• Instructions for the task
Copy out the entries that follow exactly, leaving every picture behind.

• Given entries
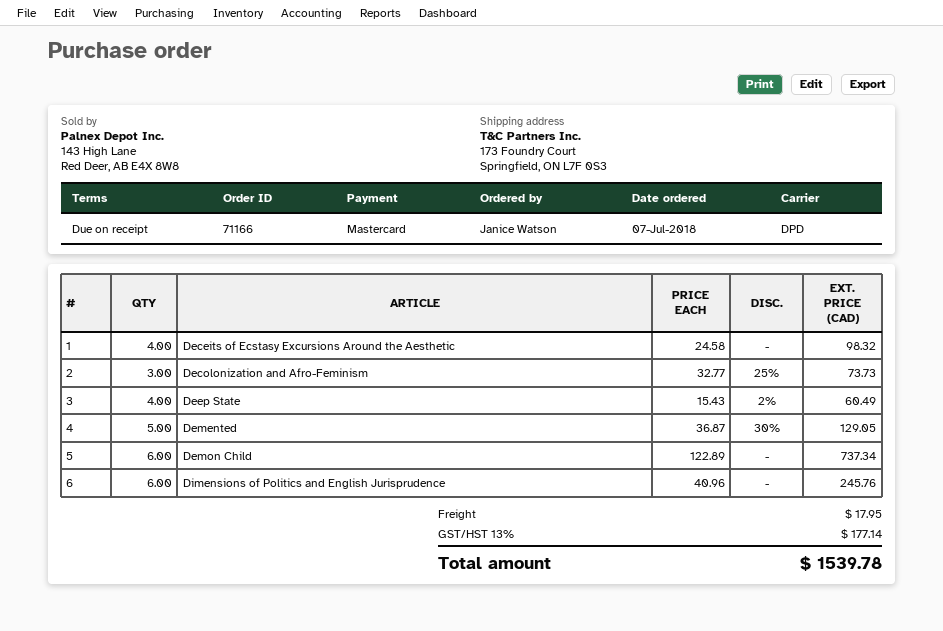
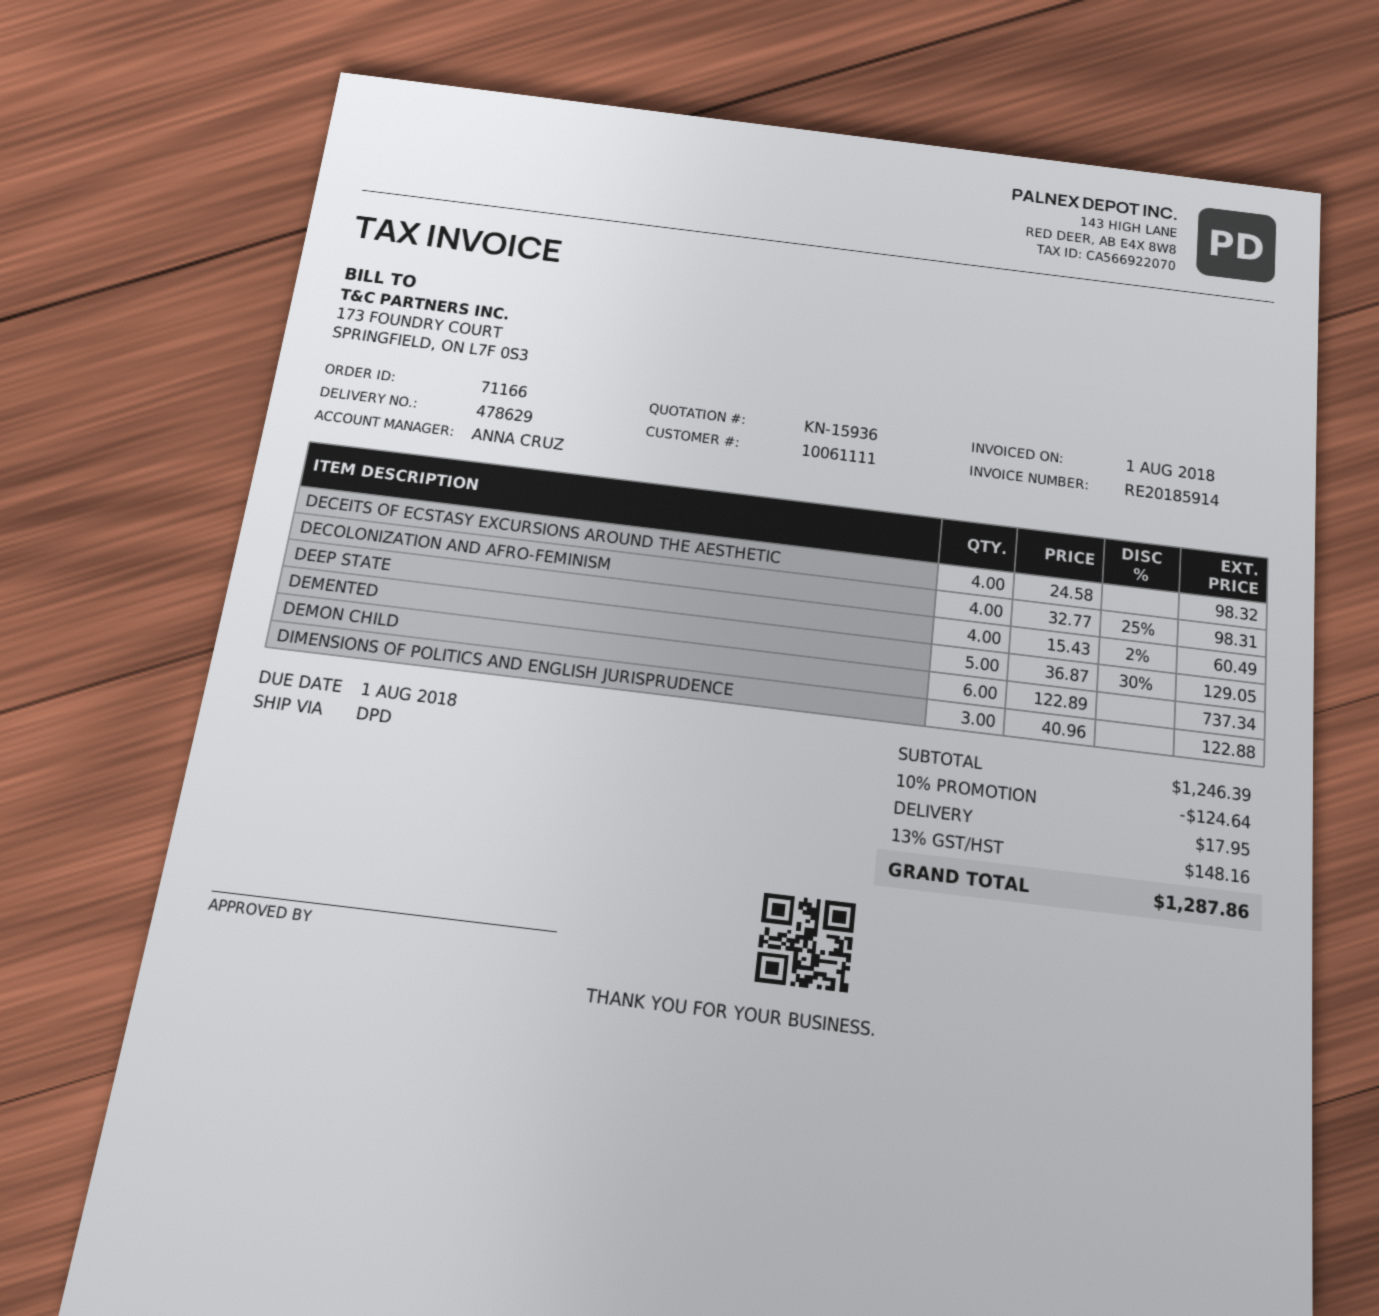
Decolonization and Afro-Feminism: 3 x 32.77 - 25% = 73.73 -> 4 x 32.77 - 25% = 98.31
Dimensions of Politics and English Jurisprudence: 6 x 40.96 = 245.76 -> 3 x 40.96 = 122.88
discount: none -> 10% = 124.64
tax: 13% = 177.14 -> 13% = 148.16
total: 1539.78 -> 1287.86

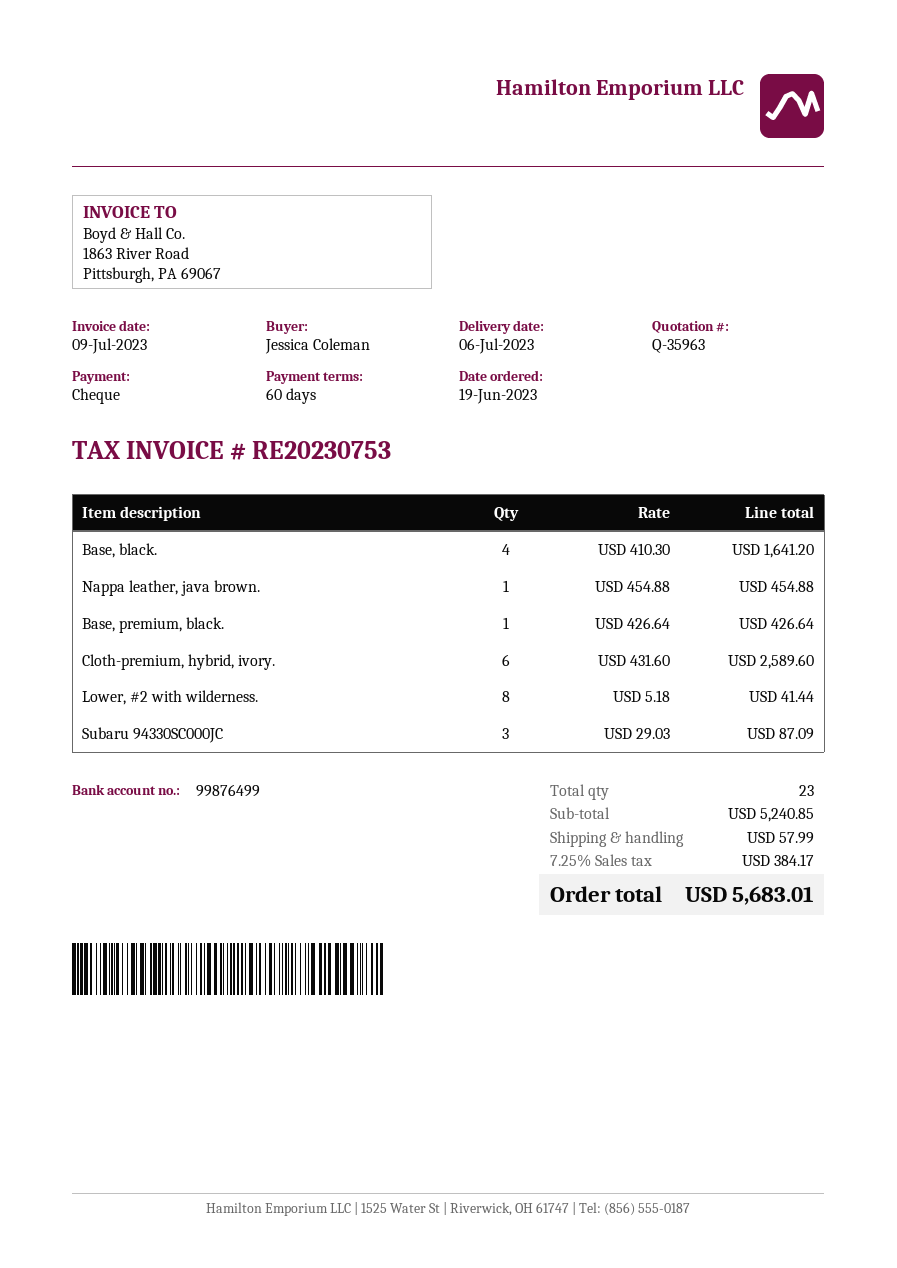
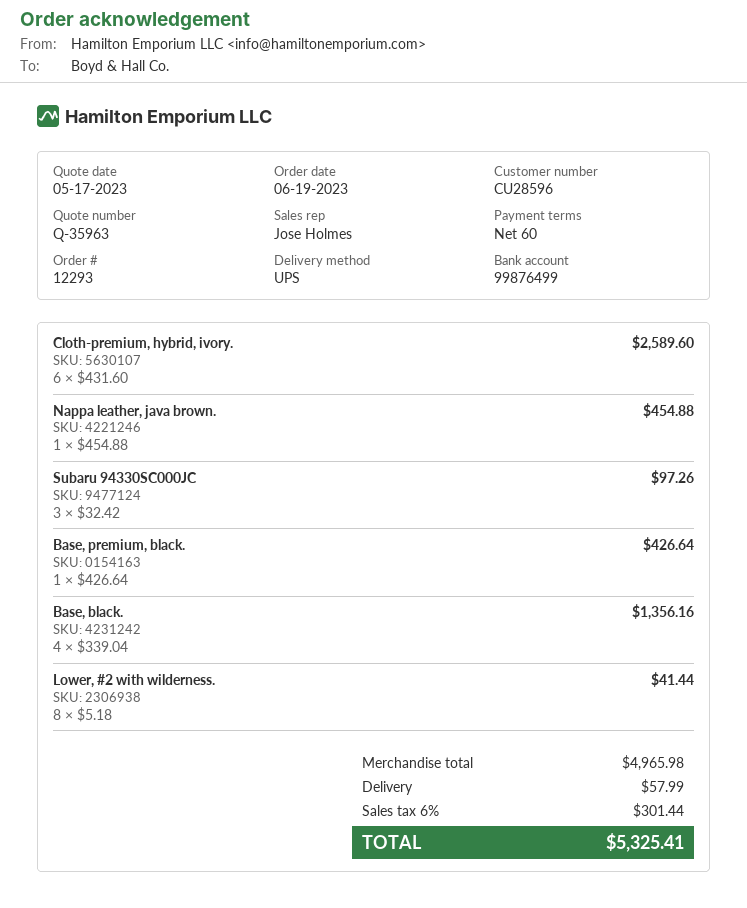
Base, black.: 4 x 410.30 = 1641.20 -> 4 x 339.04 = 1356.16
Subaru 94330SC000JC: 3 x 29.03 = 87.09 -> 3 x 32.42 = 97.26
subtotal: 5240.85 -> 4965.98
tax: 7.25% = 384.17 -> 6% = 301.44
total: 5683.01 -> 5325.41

• Task response
Decolonization and Afro-Feminism: 3 x 32.77 - 25% = 73.73 -> 4 x 32.77 - 25% = 98.31
Dimensions of Politics and English Jurisprudence: 6 x 40.96 = 245.76 -> 3 x 40.96 = 122.88
discount: none -> 10% = 124.64
tax: 13% = 177.14 -> 13% = 148.16
total: 1539.78 -> 1287.86

Base, black.: 4 x 410.30 = 1641.20 -> 4 x 339.04 = 1356.16
Subaru 94330SC000JC: 3 x 29.03 = 87.09 -> 3 x 32.42 = 97.26
subtotal: 5240.85 -> 4965.98
tax: 7.25% = 384.17 -> 6% = 301.44
total: 5683.01 -> 5325.41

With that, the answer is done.